RAF Chipping Ongar was another World War ll airfield stationed between Chipping Ongar and Willingale. Royal Air Force Station Chipping Ongar or more simply RAF Chipping Ongar is a former Royal Air Force station in Essex, England. The airfield is located approximately 2 miles (3.2 km) northeast of Chipping Ongar; about 20 miles (32 km) northeast of London. Opened in 1943, it was used by both the Royal Air Force (RAF) and United States Army Air Forces (USAAF). During the war it was used primarily as a bomber airfield. After the war it was closed in 1959 after many years of being a reserve airfield. Today the remains of the airfield are located on private property being used as agricultural fields.
The history in wartime is as follows:
USAAF use -The airfield was opened in the early spring of 1943 and was used by the United States Army Air Forces Eighth and Ninth Air Forces. Chipping Ongar was known as USAAF Station AAF-162 for security reasons by the USAAF during the war, and by which it too was referred to instead of location. It’s USAAF Station Code was “JC”.
387th Bombardment Group
Parts of the airfield were still under construction when the 387th Bombardment Group (Medium) arrived from Goodman AAF, Kentucky on 25 June 1943. The group was assigned to the 3d Bomb Wing and flew Martin B-26B/C Marauders. Operational squadrons of the 387th were:
556th Bombardment Squadron (FW) 557th Bombardment Squadron (KS)
558th Bombardment Squadron (KX) 559th Bombardment Squadron (TQ)
The 387th Bomb Group began combat on 15 August 1943 by joining with three other B-26 groups attacking coastal defences on the French Coast near Boulogne, and was mounted in thick fog. In common with other Marauder units of the 3d Bomb Wing, the 387th was transferred to Ninth Air Force on 16 October 1943. The 387th Bomb Group moved to RAF Stoney Cross in Hampshire on 21 July 1944 when Ninth Air Force moved the 98th Bomb Wing’s four Marauder groups into the New Forest area at the earliest opportunity to place them closer to the French Normandy Invasion beaches.

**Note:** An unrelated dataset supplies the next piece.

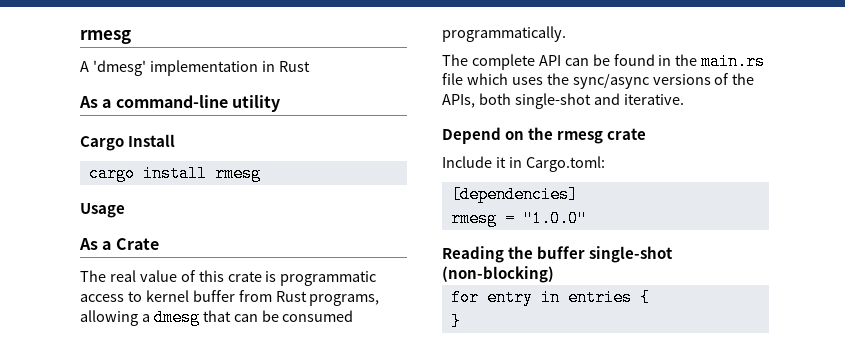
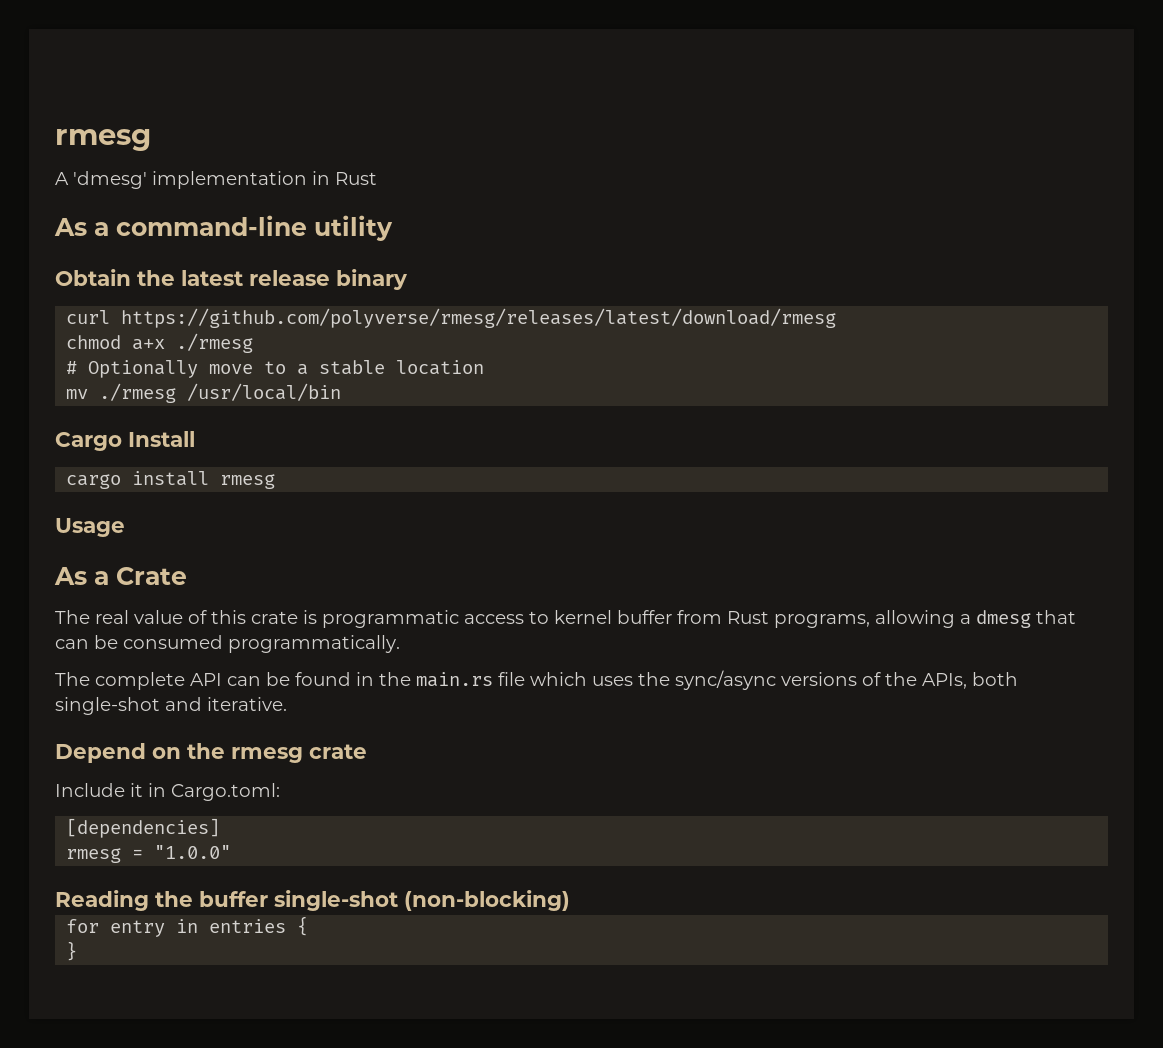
(280, 103) none -> [55,269,408,290] [66,308,837,328] [66,333,254,353] [66,360,485,378] [66,383,342,403] // Obtain the latest release binary // curl https://github.com/polyverse/rmesg/releases/latest/download/rmesg // chmod a+x ./rmesg // # Optionally move to a stable location // mv ./rmesg /usr/local/bin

During September 1944, the airfield was used temporarily by IX Troop Carrier Command as advanced C-47 base during Operation Market-Garden.
61st Troop Carrier Group
Troop carrier squadrons of the 61st Troop Carrier Group used the airfield on 24 March 1945, carrying British paratroops as part of Operation Varsity, the airborne crossing of the Rhine River, who dropped near Wesel. With the departure of the Americans, the airfield was never used again for military flying. It was closed on 28 February 1959.With the end of military control, Chipping Ongar airfield was reverted to agricultural use. One of the large T-2 Hangars was also dismantled and re-erected at North Weald airfield.
It is believed to be the one nearest the M11 motorway, and now used as a freight forwarding warehouse. A section of the perimeter track and some loop dispersal hardstands are is still intact, connected to a small private landing strip converted from a straight section of the wartime perimeter, aligned 04/22, and one small section of a secondary full-width runway (09/27) on the southeast side . On the north eastern side, the Operations block, Norden Bombsight Store, and the base of the pilots’ briefing room are grouped together, and are in quite good condition.